Tekne iskeletlerine gelince. İlk, onun resimlerinde gördüm onları. Sonra Bodrum'a ilk gidişimde İçmeler'de keşfettim tekne yapım yerini. Devasa tekneler, Bodrum guletleriydi bunlar. Korunmak için özel hangarları vardı. Hemen her gidişimde de uğramadan edemedim. Yalıkavak'ta, Türkbükü'nde hep izledim onları. Gerçekten, kısa boylu, tıknaz Bodrum'lu ustalar iç içe geçmiş yüzlerce yaydan, yatay-dikey ahşap burgalardan sabırla, titizlikle uzun zaman sürecinde inşa etmekteydiler bu tekneleri. En az onlarınki kadar sabır ve titizlik isteyen güç bir uğraş tekne kaburgalarını resmedebilmek. Değilmidir ki, sakin, ağırbaşlı, disiplinli, akılcı ve dengelidir Turan Erol; o halde zoru başaracaktır. Bu arada, Onun resimlerinde bisiklet öğesine sık sık rastlarız. Bir resminde bisiklete binen bir figür görmekle birlikte, çoğu zaman bisiklet tekne iskeleti önünde sere serpe yerde uzanmaktadır. 1927 Milas doğumlu Turan Erol, o buruk, ezik çocukluğunu anlatırken "Çocukluğumu düşününce bana o günlerden kalan anıların pek tatlı olmadığı sonucuna varıyorum. Epeyce külüstür yetiştiğim bir gerçek. Bisiklete binmeyi bile bilmem. Yalnız ata binerdim. Hem de deli gibi sürerdim..." der. Kimbilir, belki de Onun resimlerinde bisiklet öğesinin yer alışının bir nedeni de bu buruk çocukluk anıları olabilir. Öte yandan, tekne iskeletlerindeki yaylar-eğrilerle bisiklet tekerlerindeki eliptik-dairesel görünüm Turan Erol resimlerinin ölçüye, düzene, geometriye sıkı sıkıya bağlı oluşunun bir sonucu olsa gerek. Milas'ın kemerli taş köprüleri üzerinden geçen atlı, bisikletli figürlerin yer aldığı resimleri de yine bilinçaltındaki çocukluk dönemi ile ilişkilendirmek yanlış olmaz sanırım.

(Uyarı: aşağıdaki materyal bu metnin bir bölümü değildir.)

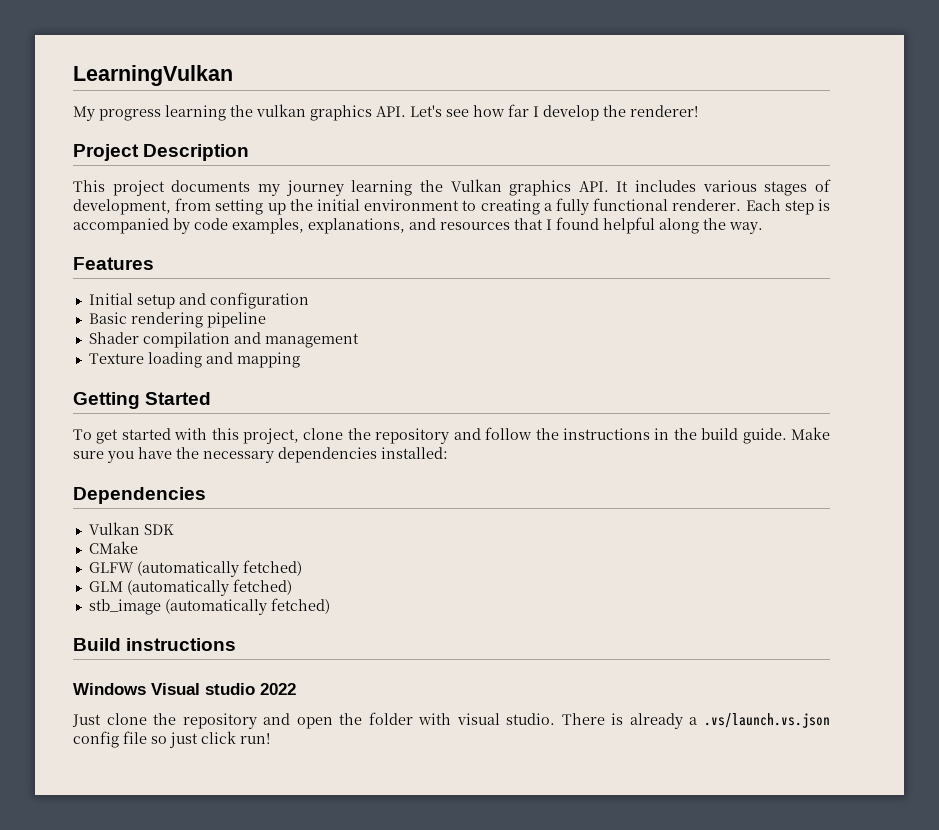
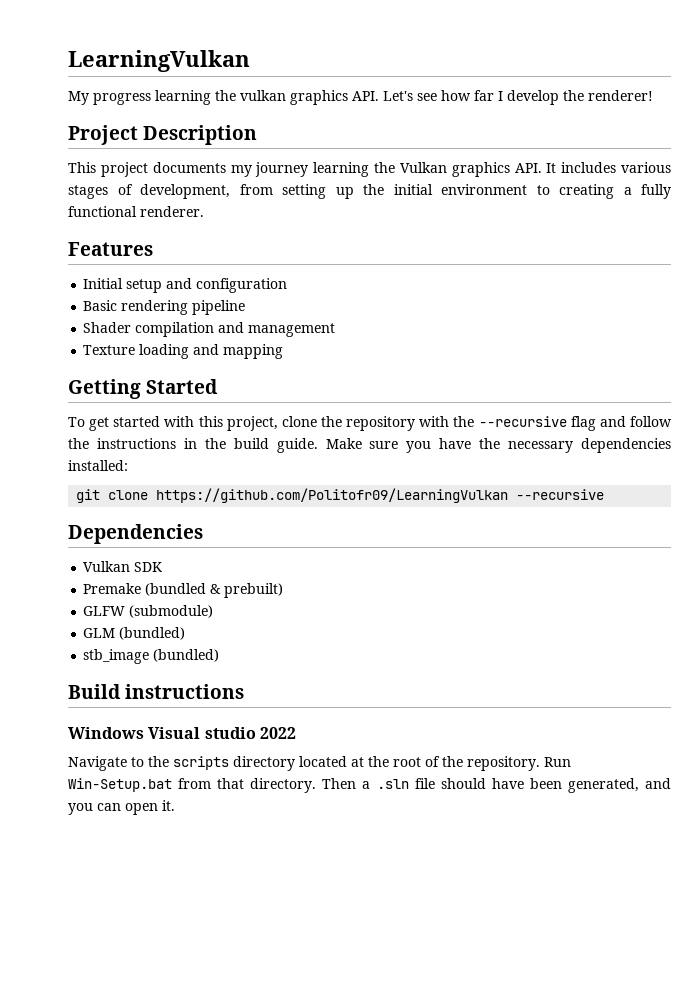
- Each step is accompanied by code examples, explanations, and resources that I found helpful along the way.
- To get started with this project, clone the repository and follow the instructions in the build guide.
+ To get started with this project, clone the repository with the --recursive flag and follow the instructions in the build guide.
+ git clone https://github.com/Politofr09/LearningVulkan --recursive
- CMake
+ Premake (bundled & prebuilt)
- GLFW (automatically fetched)
+ GLFW (submodule)
- GLM (automatically fetched)
+ GLM (bundled)
- stb_image (automatically fetched)
+ stb_image (bundled)
- Just clone the repository and open the folder with visual studio. There is already a .vs/launch.vs.json config file so just click run!
+ Navigate to the scripts directory located at the root of the repository. Run Win-Setup.bat from that directory. Then a .sln file should have been generated, and you can open it.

Sanatçı, Milasta geçen ortaokul yıllarındaki anılarından bahsederken adı ressama çıkmış arkadaşı Nihat ile birlikte bir pastanede asılı olan Murillo'dan kopya edilmiş olduğunu sonradan öğrendiği zenci çocuk portresine olan hayranlıklarını, daha çok da özentisiz, rahat fırça vuruşlarının kendisini daha çok ilgilendirdiğini belirtir. Nitekim, bu tavır Turan Erol resimlerinde bir imza niteliğinde hep kendini gösterir. 1951'de Güzel Sanatlar Akademisini bitirdikten sonra 1960 yılına kadar Diyarbakır'da resim öğretmenliği yapar. Diyarbakır dönüşü hayatını sürdüreceği bozkır şehri Ankara'ya yerleşmesiyle birlikte görü (peyzaj) resimleri daha bir üretkenlik ve olgunluk kazanmış, süssüz, yalın bir anlatım diline bürünmüştür. Sanatçı, On'lar grubunun üyeleri arasında yer alır. 1955 yılında Meclis'in hazırladığı Vilayet Resimleri yarışmasına seçilince sanat yaşamı ivme kazanır. 1961-1964 yılları arasında Fransız Hükümetinin bursuyla Paris'te çalışmalar yapmıştır. 1963-1973 yılları arasında Gazi Eğitim Enstitüsü'nde öğretim üyesi olarak görev almış; 1987 yılında profesör olmuştur. Devlet Resim, TRT Resim yarışmaları başta olmak üzere pek çok ödüle sahiptir. Sanatçının "Ulus" gazetesinde "Defterimden" başlığıyla kaleme aldığı yazıları ayrı bir değer taşır.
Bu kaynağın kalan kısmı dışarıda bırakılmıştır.